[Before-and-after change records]
=== Begin Enclosure ===
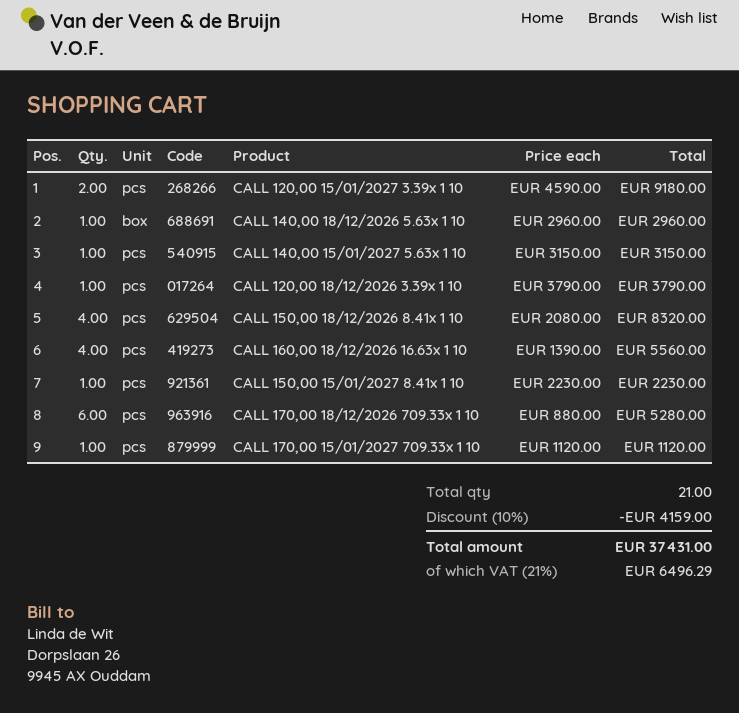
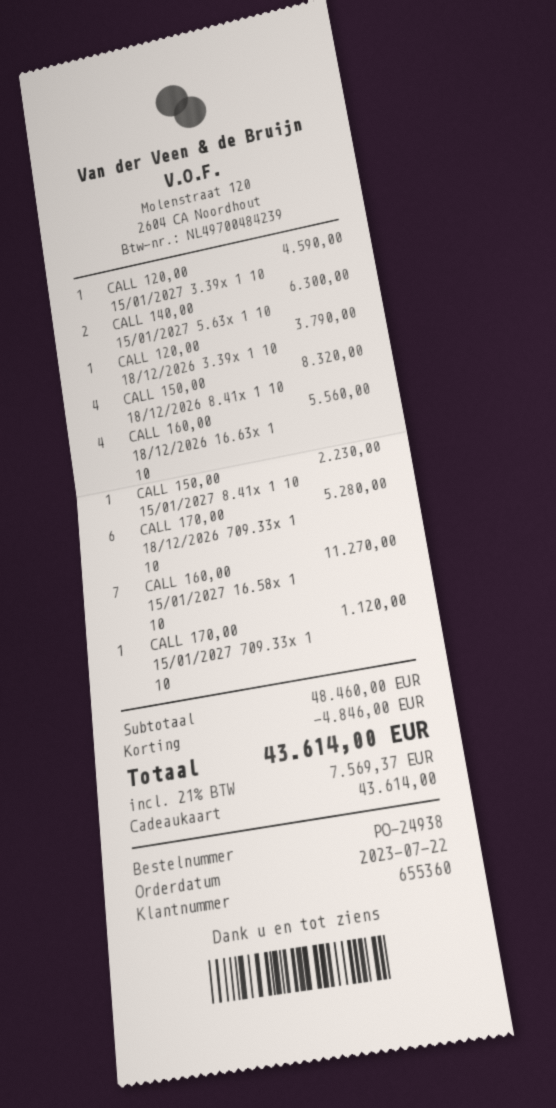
CALL 120,00 15/01/2027 3.39x 1 10: 2 for 9180.00 -> 1 for 4590.00
CALL 140,00 18/12/2026 5.63x 1 10: 1 for 2960.00 -> none
CALL 140,00 15/01/2027 5.63x 1 10: 1 for 3150.00 -> 2 for 6300.00
CALL 160,00 15/01/2027 16.58x 1 10: none -> 7 for 11270.00
discount: 4159.00 -> 4846.00
tax: 21% = 6496.29 -> 21% = 7569.37
total: 37431.00 -> 43614.00

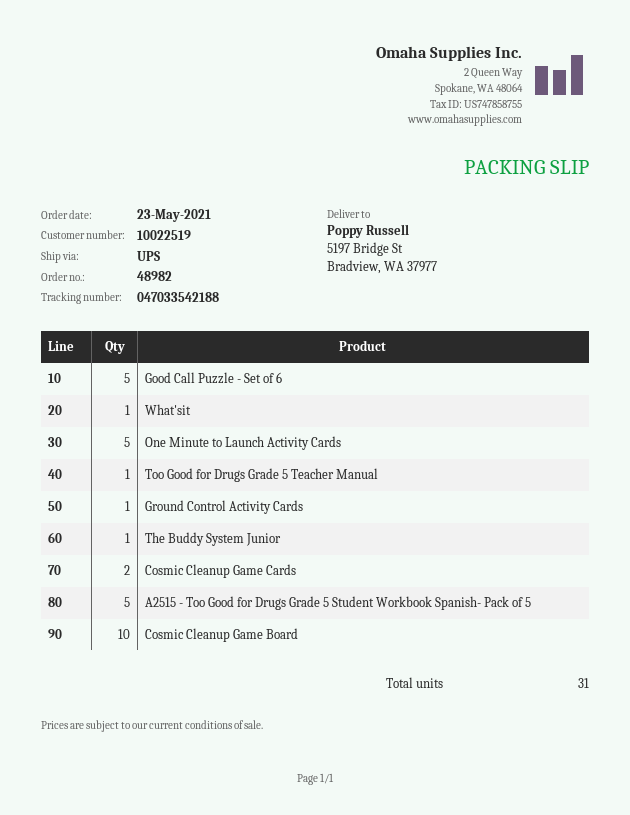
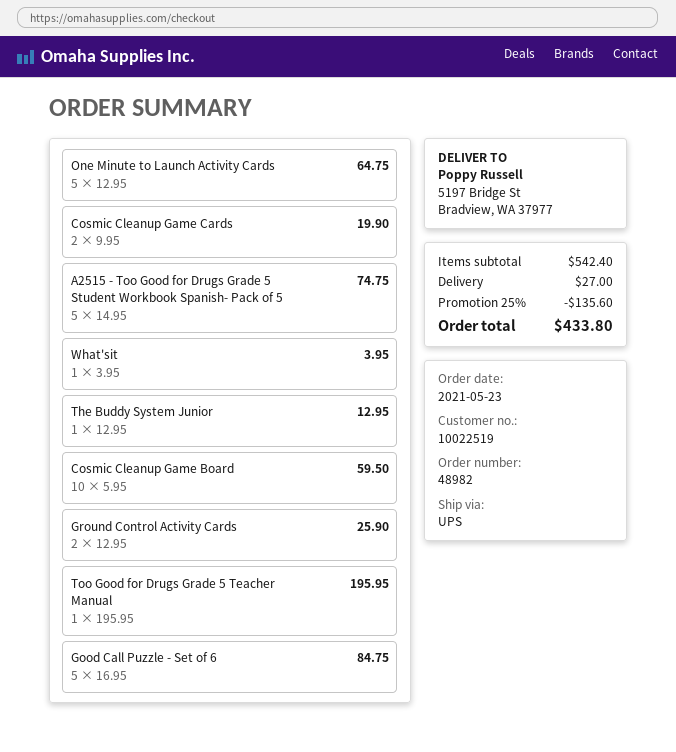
Ground Control Activity Cards: 1 -> 2

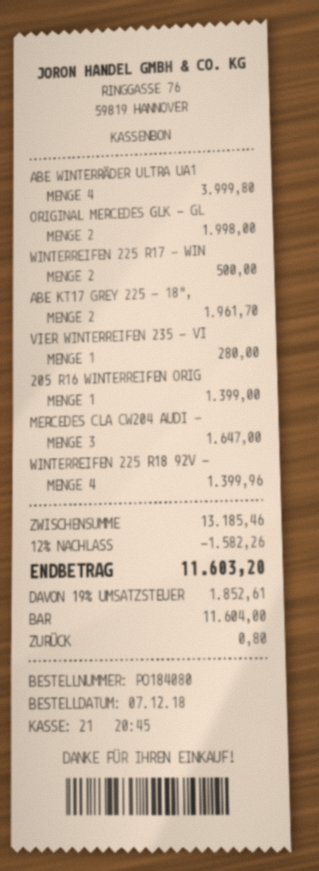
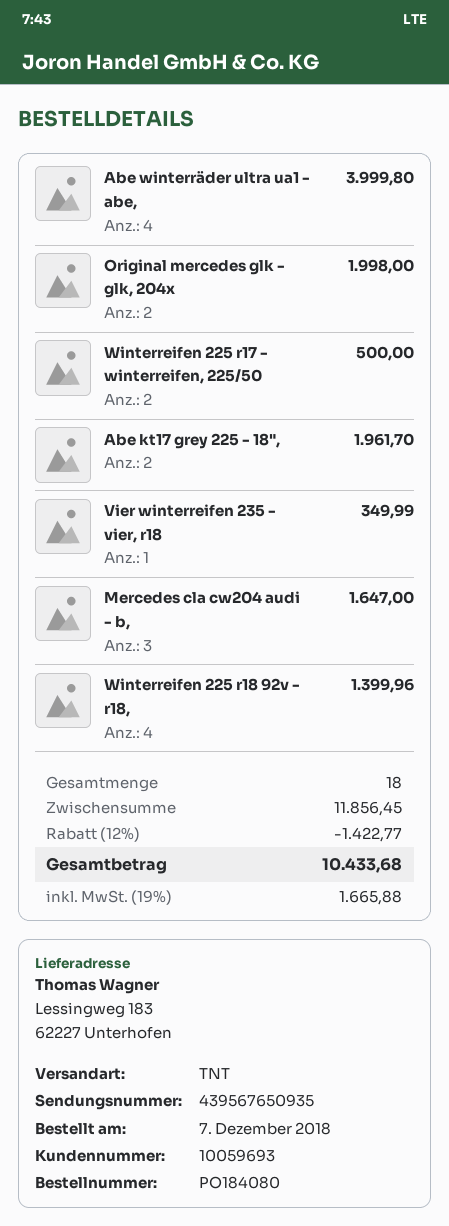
VIER WINTERREIFEN 235 - VI: 1 for 280.00 -> 1 for 349.99
205 R16 WINTERREIFEN ORIG: 1 for 1399.00 -> none
subtotal: 13185.46 -> 11856.45
discount: 12% = 1582.26 -> 12% = 1422.77
tax: 19% = 1852.61 -> 19% = 1665.88
total: 11603.20 -> 10433.68

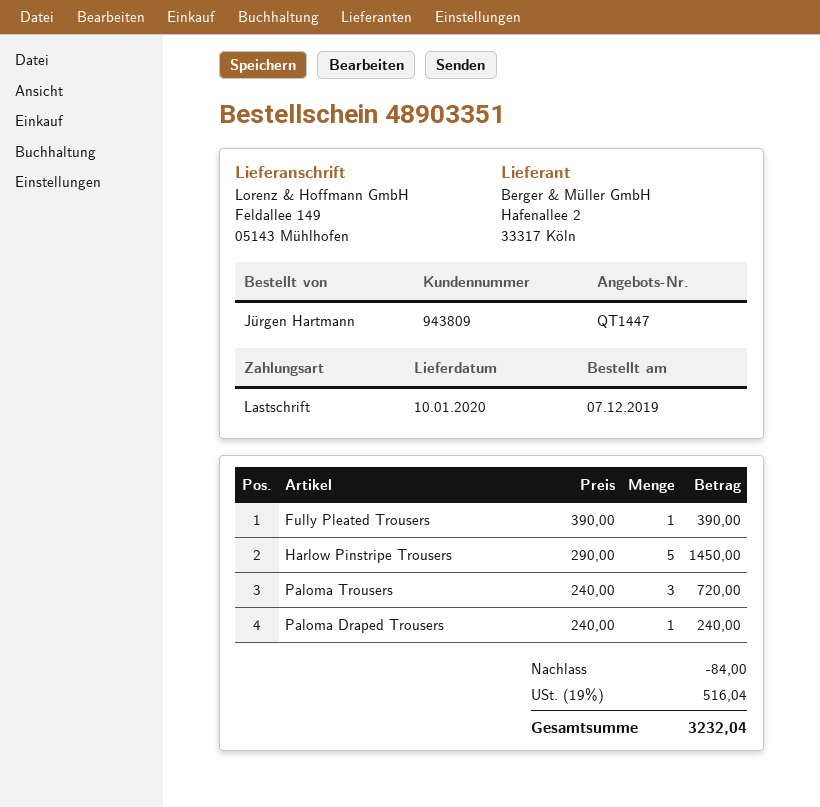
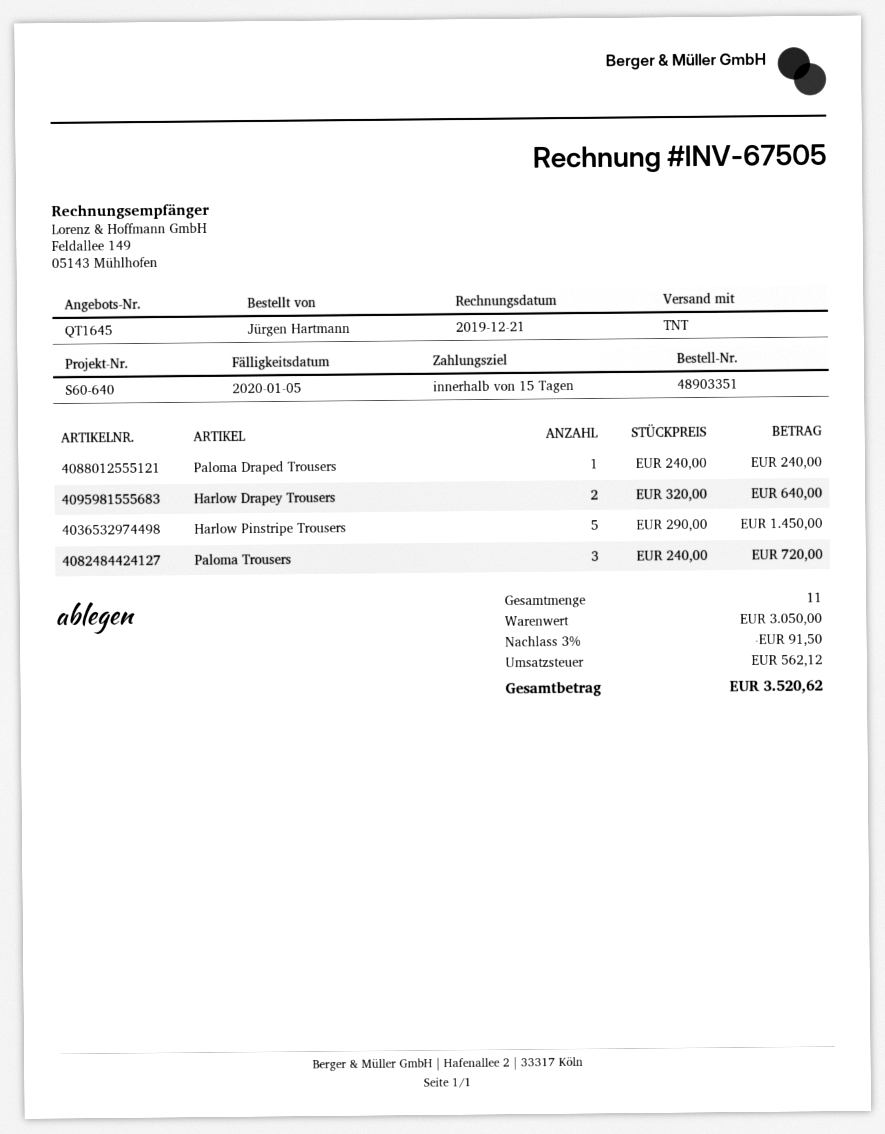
quote number: QT1447 -> QT1645
Fully Pleated Trousers: 1 x 390.00 = 390.00 -> none
Harlow Drapey Trousers: none -> 2 x 320.00 = 640.00
discount: 84.00 -> 91.50
tax: 516.04 -> 562.12
total: 3232.04 -> 3520.62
=== End Enclosure ===
## Exercise instructions
From the first line above to the last, copy the records exactly but omit the pictures.

## Answer for this exercise
CALL 120,00 15/01/2027 3.39x 1 10: 2 for 9180.00 -> 1 for 4590.00
CALL 140,00 18/12/2026 5.63x 1 10: 1 for 2960.00 -> none
CALL 140,00 15/01/2027 5.63x 1 10: 1 for 3150.00 -> 2 for 6300.00
CALL 160,00 15/01/2027 16.58x 1 10: none -> 7 for 11270.00
discount: 4159.00 -> 4846.00
tax: 21% = 6496.29 -> 21% = 7569.37
total: 37431.00 -> 43614.00

Ground Control Activity Cards: 1 -> 2

VIER WINTERREIFEN 235 - VI: 1 for 280.00 -> 1 for 349.99
205 R16 WINTERREIFEN ORIG: 1 for 1399.00 -> none
subtotal: 13185.46 -> 11856.45
discount: 12% = 1582.26 -> 12% = 1422.77
tax: 19% = 1852.61 -> 19% = 1665.88
total: 11603.20 -> 10433.68

quote number: QT1447 -> QT1645
Fully Pleated Trousers: 1 x 390.00 = 390.00 -> none
Harlow Drapey Trousers: none -> 2 x 320.00 = 640.00
discount: 84.00 -> 91.50
tax: 516.04 -> 562.12
total: 3232.04 -> 3520.62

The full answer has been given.